Sometimes you forget and don’t realize your home provides so much to your life. It brings along with it your dreams of the future, shelter to you and your family, a way to provide a better lifestyle, a better commute, a neighborhood, schools, community involvement and recreational facilities. But it also provides a way to save for the future. It does this by allowing you to build your home equity, which is the difference between your home’s market value and what you owe on it. Each time you make a mortgage payment you increase your equity. How beautiful is this. It’s forcing you to save for the future. And should home prices rise, your equity grows faster as your home’s value increases.
The building up of home equity is an exceptional feeling of satisfaction and accomplishment. Tapping into Equity is also a great resource for home improvements which even adds more value to the home. Consider an equity line of credit or home equity loan. The secret here is moderation, you need to keep your financial picture and life in balance by responsibly paying off debt, saving for retirement and being ready for any emergency. If using equity for home improvement, which is still tax deductible under the 2018 the new Tax Laws, there are some home improvements that provide a better return on investment than others. Article to Follow
If you are thinking of growing your homes equity even faster and at warp speed you’ve got two main tools to use: You can increase the home’s value or reduce the mortgage debt. Or do both.
Here are a few tips to help build your home equity:
- Make your down payment a substantial one.
This is instant equity with a large down payment you get the equity right from the beginning. If you put down at least 20% or more of the property’s value for a bonus: You will avoid that expensive private mortgage insurance that never goes away on the existing mortgage unless you refinance down the road.
- How about a 15-year mortgage if you qualify for one.
Taking out a 15-year mortgage or refinancing into one from a 30-year loan, piles on the equity. You’ll save plenty on the total interest and more money is applied to the principal because you pay the interest on the loan for less time. But remember: Your monthly payments are higher with a 15-year home loan. See if refinancing makes sense for you. Whether it’s a 15 year or a 30 year there are many loan programs available . Contact Brian DiVito VP Guaranteed Rate cell 908- 451-4517 https://www.guaranteedrate.com/loan-expert/briandivito
- Improve the property
Some remodeling and improvement projects boost a home’s equity. But not all. of them do. The average rate of return on most common upgrades range from 72% to 93%, according to some remodeling research. And that’s if the home sells within a year. Smaller projects — adding attic insulation, replacing a garage door or front entry door — do better at increasing equity but these projects should be paid by check instead of loan. (Adding value to your home to follow)

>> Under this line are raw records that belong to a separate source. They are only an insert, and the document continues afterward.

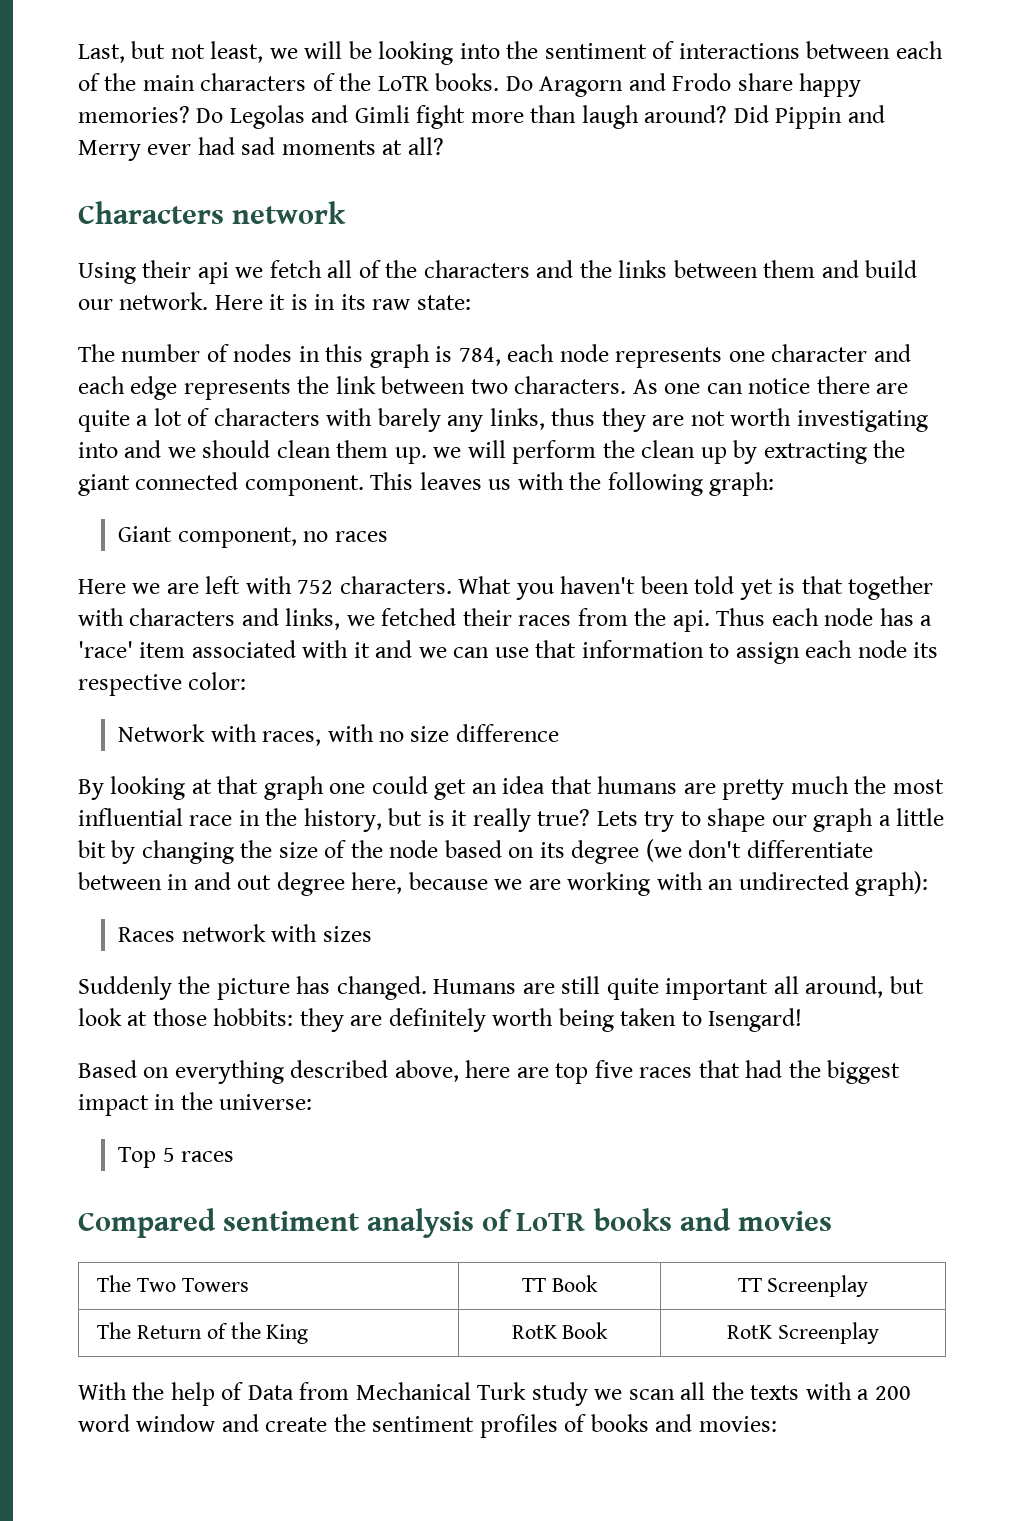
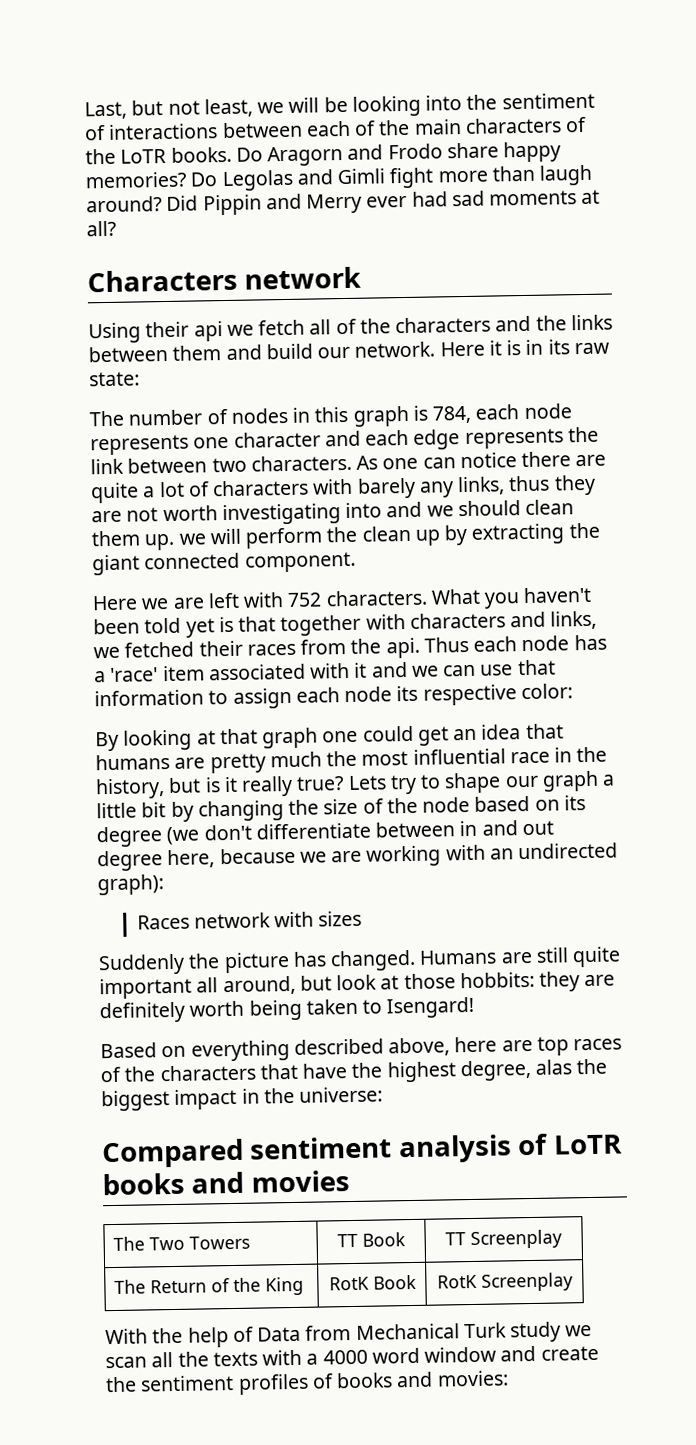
[370,472,775,496] [118,526,388,548] This leaves us with the following graph: // Giant component, no races -> (356, 562) none
[118,724,559,746] // Network with races, with no size difference -> (573, 691) none
[594,1060,783,1078] five races that had -> [573,1038,623,1051] [100,1059,573,1083] races of the characters that have the highest degree, alas
[118,1147,235,1168] // Top 5 races -> (384, 1094) none
[874,1386,911,1400] 200 -> [322,1349,368,1365] 4000

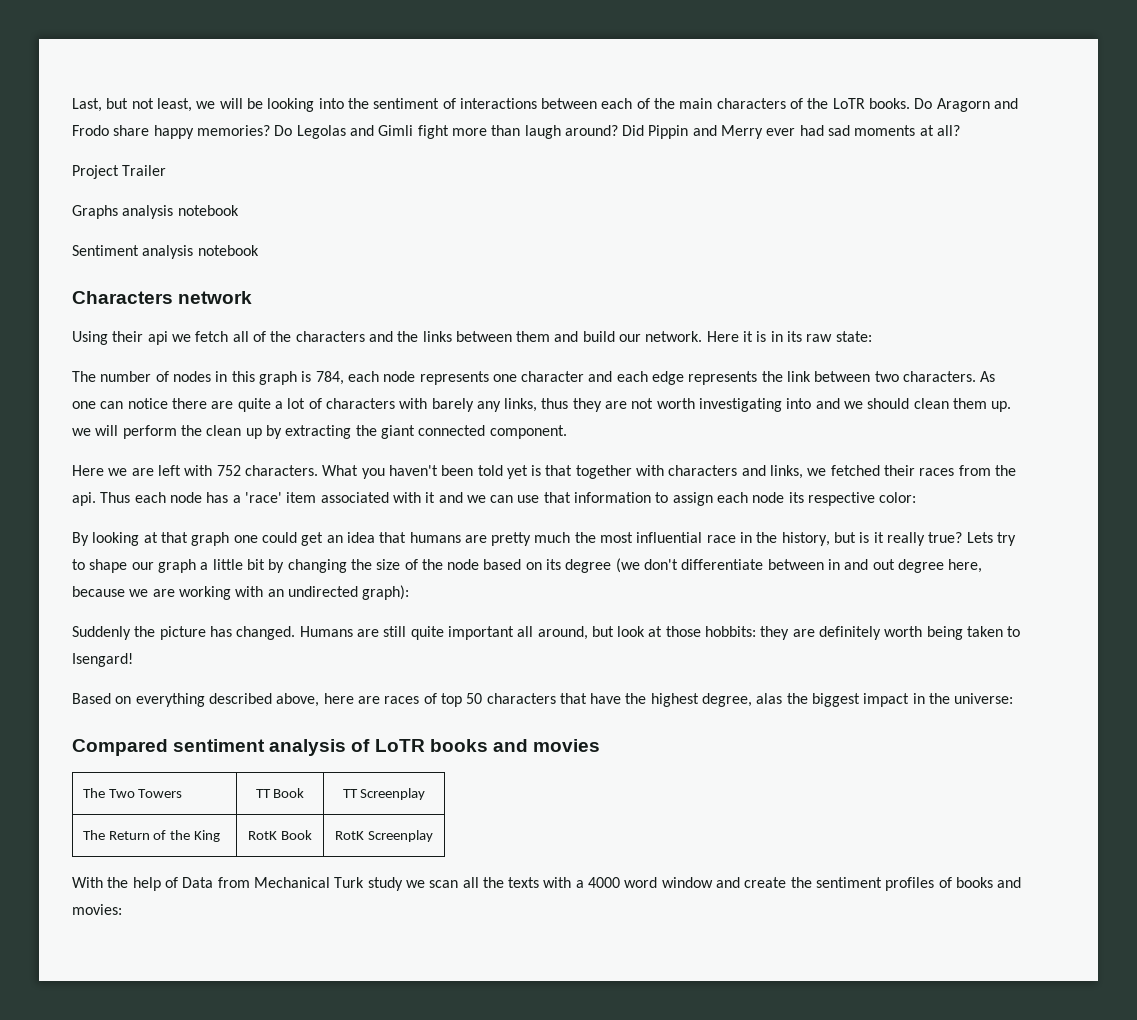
(116, 228) none -> [72,165,167,179] [72,205,239,219] [72,245,259,259] // Project Trailer // Graphs analysis notebook // Sentiment analysis notebook
[136,910,363,930] // Races network with sizes -> (410, 592) none
[536,1036,569,1056] top -> (380, 700) none
[124,1066,156,1082] the -> [440,693,483,707] top 50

- Pay more on your mortgage earmark to principle
Paying more is a great option. Just make sure the extra money is applied to your mortgage principal. Ask your mortgage servicer (you can find the phone number on your monthly statement) how to do it and watch your monthly statements to be sure the money is credited correctly. Here are a few ways to pay more regularly:
- Add an extra sum to your monthly payment. Pick an amount big enough to make a difference but not so big that it effects your budget. For instance, if your payment is $983, round up to $1,100, and then increase the amount when you’re able.
- Another option is to of add to your monthly payment: increase the payment by an amount that is equal to a twelfth of a payment. By the year’s end, you’ll have made an extra payment.
- Another option is to modify to a biweekly mortgage payment. Paying every two weeks instead of once a month adds one extra monthly payment to your mortgage annually.
- Schedule extra payments automatically from your bank to your mortgage account on regular intervals
- Use Your bonuses, any monetary gifts or windfalls.
If you don’t want the monthly commitment that comes with a 15-year mortgage or increasing the size of your payment, or scheduled payments to principle or using one person’s income then look for cash that in here comes your way here and there. Maybe a holiday or birthday or that bonus or overtime pay can be decimated to applying to the mortgage. Even convert gift cards to cash and add it to your mortgage building your equity. If you are fortunate enough to inherit money, use part of it to pay down the mortgage. Your mortgage servicer can tell you how to apply smalls increments or that big windfall to your equity. Again, just make sure the money goes toward the principal, not interest.
- Decide if one partner’s salary will go directly to the mortgage.
Couples who want to increase equity in a hurry sometimes decide to live on one salary while using the other persons paychecks are earmarked for paying down the mortgage.
Sometimes this belt-tightening can be demanding so review all your expenses and also add for any emergency the rewards will be well worth it . My Best to You, Susan.